O tempo me ensinou, dentre outras coisas, ser uma insensatez desperdiçar o melhor da vida complicando as coisas simples, descurando da importância de cada momento vivido, para só entendê-lo, muitas vezes, quando ele já se transformou em recordações. É que, como diz o sábio, o tempo passa, a vida passa, permanecendo em nós apenas as memórias, exceto, claro, as que não fomos capazes de guardar, quiçá em face de sua irrelevância.
Consciente de ter envelhecido, quero, agora, conduzir a minha vida em paz, até onde o tempo me premiar com sua generosidade, pois há algum tempo me dei conta que um dia mais é, na verdade, um dia a menos.
Velhinho capeta, mal-humorado, criador de caso, não sou – não quero ser.
Não sei ser assim, afinal.
Velhinho simpático?
Também não sou.

Se não fui simpático na juventude, é muito pouco provável que o seja na velhice.
Mas eu tenho arroubos de simpatia, sim – espasmos de simpatia, alguns dizem.
O que fica de lição, depois de tudo, é que, se não podemos parar o tempo, devemos, ao menos, com o tempo vivido e com o tempo que nos resta, amar o próximo, respeitar as diferenças, afagar quem precisa de afago, ajudar a minimizar a dor de quem sente dor, dar carinho a quem dele necessidade, ser solidário com o sofrimento alheio; e, se possível, viver sem drama, sem conflito e sem estresse – em paz com a vida e com fé no que virá.
Olho, mais uma vez, para o meu corpo e vejo que não cuidei de mim como deveria.
Não cuidei da matéria – e nem cuidei da alma.
Sei que é impossível, mas queria, sim, voltar no tempo, para poder reparar os erros que, podendo, não deixei cometer.

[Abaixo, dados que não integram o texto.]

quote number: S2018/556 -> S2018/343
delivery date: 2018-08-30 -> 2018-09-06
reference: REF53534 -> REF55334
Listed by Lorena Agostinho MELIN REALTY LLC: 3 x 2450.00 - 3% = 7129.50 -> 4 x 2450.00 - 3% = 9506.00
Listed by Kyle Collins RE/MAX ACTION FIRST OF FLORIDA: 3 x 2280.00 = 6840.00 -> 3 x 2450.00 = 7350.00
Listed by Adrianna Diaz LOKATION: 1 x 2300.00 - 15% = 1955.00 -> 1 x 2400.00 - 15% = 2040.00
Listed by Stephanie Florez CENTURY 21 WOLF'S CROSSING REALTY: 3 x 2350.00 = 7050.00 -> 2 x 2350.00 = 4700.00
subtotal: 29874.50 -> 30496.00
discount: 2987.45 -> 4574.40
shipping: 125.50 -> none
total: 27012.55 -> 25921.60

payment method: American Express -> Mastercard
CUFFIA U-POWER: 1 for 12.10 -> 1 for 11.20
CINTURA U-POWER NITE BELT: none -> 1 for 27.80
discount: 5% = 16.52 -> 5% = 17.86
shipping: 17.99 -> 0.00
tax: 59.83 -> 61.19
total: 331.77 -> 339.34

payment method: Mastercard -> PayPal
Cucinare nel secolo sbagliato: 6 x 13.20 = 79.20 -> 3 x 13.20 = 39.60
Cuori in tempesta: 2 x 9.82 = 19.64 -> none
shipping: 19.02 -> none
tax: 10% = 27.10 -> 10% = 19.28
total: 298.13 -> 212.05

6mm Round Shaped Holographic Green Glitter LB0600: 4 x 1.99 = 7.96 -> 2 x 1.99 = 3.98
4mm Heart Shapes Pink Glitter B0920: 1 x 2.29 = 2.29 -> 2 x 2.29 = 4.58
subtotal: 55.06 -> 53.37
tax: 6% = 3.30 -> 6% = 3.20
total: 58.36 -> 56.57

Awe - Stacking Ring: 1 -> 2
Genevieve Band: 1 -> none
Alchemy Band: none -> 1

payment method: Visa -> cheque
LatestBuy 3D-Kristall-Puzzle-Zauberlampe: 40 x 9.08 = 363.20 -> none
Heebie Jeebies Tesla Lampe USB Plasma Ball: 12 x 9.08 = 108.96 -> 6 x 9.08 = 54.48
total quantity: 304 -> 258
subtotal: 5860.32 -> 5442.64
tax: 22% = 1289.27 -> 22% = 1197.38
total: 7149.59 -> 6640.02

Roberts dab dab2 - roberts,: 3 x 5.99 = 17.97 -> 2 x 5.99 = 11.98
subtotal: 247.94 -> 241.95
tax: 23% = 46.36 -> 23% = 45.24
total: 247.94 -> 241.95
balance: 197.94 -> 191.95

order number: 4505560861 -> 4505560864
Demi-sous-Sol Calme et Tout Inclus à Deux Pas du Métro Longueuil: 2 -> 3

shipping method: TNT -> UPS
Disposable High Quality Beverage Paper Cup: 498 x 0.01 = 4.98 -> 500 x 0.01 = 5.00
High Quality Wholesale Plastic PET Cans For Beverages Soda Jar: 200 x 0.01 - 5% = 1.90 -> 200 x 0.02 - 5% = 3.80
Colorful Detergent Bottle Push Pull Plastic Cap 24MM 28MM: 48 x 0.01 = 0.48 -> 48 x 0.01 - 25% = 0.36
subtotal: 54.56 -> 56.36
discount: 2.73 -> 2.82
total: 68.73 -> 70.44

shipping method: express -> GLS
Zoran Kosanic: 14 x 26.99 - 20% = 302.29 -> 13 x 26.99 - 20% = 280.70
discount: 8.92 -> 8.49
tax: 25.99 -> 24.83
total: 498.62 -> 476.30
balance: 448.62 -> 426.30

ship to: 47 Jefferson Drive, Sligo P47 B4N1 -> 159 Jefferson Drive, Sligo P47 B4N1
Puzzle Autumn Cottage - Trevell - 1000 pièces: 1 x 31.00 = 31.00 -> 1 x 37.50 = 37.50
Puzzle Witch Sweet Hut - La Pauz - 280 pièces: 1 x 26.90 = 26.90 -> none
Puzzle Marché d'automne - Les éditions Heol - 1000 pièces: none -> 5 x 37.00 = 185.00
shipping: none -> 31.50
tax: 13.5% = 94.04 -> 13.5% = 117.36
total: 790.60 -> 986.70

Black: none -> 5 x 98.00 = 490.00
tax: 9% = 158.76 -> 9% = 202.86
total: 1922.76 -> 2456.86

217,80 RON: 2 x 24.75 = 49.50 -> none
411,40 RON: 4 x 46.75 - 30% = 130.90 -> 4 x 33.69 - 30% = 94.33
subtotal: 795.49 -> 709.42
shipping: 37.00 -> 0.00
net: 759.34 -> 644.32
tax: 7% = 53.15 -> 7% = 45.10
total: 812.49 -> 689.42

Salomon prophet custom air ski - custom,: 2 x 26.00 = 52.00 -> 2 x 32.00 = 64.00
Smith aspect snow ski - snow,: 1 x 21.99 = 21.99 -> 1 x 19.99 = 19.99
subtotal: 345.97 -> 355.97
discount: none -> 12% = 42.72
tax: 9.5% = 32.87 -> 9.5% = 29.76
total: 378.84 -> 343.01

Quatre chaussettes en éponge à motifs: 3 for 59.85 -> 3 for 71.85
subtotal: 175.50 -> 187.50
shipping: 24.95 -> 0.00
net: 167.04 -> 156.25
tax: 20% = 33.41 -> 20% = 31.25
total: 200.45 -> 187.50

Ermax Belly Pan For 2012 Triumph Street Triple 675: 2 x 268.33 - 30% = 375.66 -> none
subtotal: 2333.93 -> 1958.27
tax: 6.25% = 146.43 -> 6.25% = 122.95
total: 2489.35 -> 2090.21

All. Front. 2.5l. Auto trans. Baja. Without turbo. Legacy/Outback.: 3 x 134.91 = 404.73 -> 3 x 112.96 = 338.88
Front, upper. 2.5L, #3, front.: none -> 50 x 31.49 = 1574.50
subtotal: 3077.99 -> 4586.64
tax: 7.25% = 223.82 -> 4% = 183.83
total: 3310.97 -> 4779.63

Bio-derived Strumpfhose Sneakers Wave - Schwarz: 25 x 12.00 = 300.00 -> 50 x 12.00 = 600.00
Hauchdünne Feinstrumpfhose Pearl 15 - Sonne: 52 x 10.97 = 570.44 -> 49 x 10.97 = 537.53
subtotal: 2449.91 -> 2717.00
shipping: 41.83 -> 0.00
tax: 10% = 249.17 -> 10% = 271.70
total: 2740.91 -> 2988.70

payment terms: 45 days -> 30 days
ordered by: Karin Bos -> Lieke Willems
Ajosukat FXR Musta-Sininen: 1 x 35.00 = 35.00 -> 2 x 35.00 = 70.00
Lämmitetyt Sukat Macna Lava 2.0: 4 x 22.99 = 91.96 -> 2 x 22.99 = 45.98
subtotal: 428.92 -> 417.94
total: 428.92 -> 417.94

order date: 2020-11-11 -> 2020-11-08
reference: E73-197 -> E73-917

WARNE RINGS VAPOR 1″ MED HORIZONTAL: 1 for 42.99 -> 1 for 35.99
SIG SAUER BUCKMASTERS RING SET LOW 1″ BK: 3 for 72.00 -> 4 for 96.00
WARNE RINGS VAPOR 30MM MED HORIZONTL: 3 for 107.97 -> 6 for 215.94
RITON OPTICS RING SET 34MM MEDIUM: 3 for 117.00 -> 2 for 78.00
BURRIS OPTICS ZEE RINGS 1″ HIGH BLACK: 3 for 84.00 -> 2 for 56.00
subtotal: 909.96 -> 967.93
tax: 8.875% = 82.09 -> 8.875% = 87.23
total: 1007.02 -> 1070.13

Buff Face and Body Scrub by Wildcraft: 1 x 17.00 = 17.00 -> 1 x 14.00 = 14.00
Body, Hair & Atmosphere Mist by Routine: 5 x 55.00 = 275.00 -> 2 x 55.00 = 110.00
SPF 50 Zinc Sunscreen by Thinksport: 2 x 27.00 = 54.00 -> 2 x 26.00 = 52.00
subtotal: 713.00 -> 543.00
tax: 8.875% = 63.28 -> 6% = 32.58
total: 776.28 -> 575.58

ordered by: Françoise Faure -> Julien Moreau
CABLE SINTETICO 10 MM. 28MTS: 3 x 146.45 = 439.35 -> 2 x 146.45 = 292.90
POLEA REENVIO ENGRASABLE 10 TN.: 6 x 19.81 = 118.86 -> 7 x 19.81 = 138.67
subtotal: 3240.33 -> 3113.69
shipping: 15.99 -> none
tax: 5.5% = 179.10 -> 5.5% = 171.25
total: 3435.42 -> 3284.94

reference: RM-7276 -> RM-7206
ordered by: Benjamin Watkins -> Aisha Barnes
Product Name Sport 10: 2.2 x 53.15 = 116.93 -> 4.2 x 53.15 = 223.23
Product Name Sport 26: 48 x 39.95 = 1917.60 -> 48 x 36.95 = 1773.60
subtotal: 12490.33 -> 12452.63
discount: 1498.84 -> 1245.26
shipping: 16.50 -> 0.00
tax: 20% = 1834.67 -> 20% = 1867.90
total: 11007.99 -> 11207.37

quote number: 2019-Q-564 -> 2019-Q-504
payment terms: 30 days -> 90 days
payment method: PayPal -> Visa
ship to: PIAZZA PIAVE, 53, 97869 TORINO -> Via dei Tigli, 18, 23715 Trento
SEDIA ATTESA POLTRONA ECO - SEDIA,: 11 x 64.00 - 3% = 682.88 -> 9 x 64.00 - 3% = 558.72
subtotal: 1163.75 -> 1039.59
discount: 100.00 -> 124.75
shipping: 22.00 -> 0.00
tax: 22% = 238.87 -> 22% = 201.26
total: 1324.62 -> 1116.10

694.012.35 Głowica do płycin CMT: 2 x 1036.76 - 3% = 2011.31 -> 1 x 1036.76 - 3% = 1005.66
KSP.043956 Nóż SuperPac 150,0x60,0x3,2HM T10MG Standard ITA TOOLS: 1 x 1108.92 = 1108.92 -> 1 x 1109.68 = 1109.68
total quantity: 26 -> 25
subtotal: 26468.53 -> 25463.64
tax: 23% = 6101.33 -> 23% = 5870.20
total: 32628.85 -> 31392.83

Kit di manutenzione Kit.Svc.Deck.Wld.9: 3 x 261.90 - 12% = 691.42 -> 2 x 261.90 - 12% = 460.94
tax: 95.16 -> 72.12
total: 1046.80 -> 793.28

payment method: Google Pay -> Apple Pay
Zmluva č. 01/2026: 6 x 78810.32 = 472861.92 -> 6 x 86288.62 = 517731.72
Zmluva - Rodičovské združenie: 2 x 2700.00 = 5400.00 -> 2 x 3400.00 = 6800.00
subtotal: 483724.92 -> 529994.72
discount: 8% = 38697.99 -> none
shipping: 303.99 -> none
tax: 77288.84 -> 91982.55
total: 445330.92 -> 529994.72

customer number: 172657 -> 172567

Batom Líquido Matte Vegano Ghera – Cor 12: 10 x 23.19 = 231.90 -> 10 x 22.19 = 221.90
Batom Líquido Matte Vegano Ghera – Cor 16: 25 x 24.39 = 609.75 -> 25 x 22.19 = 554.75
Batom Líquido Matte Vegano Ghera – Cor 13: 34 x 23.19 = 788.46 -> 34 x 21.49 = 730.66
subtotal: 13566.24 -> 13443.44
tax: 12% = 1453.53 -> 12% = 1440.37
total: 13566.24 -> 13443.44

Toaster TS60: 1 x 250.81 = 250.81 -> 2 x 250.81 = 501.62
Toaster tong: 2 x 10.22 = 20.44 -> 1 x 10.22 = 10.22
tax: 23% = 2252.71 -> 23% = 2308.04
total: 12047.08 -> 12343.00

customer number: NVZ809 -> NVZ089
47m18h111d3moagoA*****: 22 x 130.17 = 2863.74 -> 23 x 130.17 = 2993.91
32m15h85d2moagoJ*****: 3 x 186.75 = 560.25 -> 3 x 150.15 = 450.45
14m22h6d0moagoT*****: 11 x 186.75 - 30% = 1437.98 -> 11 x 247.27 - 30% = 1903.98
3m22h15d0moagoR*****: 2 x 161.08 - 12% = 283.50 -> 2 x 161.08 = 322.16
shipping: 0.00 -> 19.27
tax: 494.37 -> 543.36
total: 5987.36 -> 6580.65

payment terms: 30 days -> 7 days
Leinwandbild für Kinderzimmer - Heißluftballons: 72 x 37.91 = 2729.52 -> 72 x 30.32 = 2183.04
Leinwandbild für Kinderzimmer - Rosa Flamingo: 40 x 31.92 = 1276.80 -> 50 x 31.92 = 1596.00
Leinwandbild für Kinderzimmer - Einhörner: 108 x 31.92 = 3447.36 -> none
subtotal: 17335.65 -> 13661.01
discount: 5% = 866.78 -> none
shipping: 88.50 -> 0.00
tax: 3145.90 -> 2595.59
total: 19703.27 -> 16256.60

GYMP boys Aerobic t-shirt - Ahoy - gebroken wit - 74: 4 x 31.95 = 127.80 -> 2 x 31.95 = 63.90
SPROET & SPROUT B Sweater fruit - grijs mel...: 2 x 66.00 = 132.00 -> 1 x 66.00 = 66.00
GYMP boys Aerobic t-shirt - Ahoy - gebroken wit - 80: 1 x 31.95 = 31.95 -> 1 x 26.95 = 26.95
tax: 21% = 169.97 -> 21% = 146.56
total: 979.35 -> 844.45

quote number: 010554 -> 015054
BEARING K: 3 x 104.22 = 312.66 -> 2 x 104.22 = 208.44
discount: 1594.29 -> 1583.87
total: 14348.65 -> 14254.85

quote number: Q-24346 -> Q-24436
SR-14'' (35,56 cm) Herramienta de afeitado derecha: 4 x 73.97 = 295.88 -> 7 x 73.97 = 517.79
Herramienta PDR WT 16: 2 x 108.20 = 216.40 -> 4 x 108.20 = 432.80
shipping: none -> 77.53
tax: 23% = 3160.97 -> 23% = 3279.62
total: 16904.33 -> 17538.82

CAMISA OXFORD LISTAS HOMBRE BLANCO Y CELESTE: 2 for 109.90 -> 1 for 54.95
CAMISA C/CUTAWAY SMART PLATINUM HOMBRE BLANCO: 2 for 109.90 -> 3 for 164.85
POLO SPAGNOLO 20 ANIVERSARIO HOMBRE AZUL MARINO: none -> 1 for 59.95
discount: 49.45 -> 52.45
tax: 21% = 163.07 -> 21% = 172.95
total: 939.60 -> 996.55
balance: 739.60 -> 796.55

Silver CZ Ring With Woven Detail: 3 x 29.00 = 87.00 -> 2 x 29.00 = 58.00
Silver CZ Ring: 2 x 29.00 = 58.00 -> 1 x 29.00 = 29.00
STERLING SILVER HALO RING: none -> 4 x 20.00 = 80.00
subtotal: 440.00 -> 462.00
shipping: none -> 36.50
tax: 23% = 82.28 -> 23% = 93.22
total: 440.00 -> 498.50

Queria, sim, voltar no tempo para pedir perdão as pessoas que magoei e que não podem mais me perdoar.

Queria, sim, fazer muita coisa diferente do que fiz, porque, reavaliando a minha trajetória, sei que poderia ter sido melhor do que fui – e sou.
Se voltasse no tempo, faria muitas coisas diferentes, sim.
Diferente dos arrogantes, eu admito, sim, que não faria tudo outra vez.
Eu faria só parcialmente o que fiz.

Eu, no mínimo, faria a mim as concessões que não fiz e seria mais tolerante com os erros dos outros – e com meus próprios erros, em razão dos quais me impus desnecessário sofrimento.
Eu, muitas vezes, fui rude comigo mesmo, por birra e insensatez, admito.
Exigi de mim muito mais do que deveria.
Nessa questão estive próximo da irracionalidade.
Eu sou, sim, esse ser contraditório e complexo que as palavras desnudam.

É isso.

A ANGÚSTIA DA ACELRAÇÃO DA VIDA-PARTE I

Se me perguntarem hoje, 2 de julho, dia do meu natalício, quantos anos tenho, respondo que tenho os anos que me restam; os que vivi já não os tenho mais.
A certeza que tenho é que envelheci.
Há muito tenho a idade dos que têm prioridade nas filas de atendimento.
Daí a inevitável conclusão: a juventude de mim se distanciou; e, confesso, nem me dei conta, tamanha a rapidez.
Sobre a questão tenho agido de forma pendular: há momentos que sinto estar velho; há outros que me vejo fagueiro, altivo, projetando realizações para o futuro junto às pessoas que amo.
Tudo, porém, são confusões da minha mente, porque , afinal, envelhecer termina sendo um privilégio, daí que tento encarar a velhice com naturalidade.
Ou não?
Não sei.
Pode ser que sim; pode ser que não.
Compreendo que só em estar refletindo sobre a questão já evidencia que não encaro a velhice com a naturalidade que gostaria; e, se tento, não consigo.
Aquela história de que o tempo parece que não passou, para mim não cola.
O tempo passou, sim.
E como passou.
E como foi rápido.
E como deixou marcas em mim.
Vejo-as por toda parte: no rosto, nos braços, nas pernas…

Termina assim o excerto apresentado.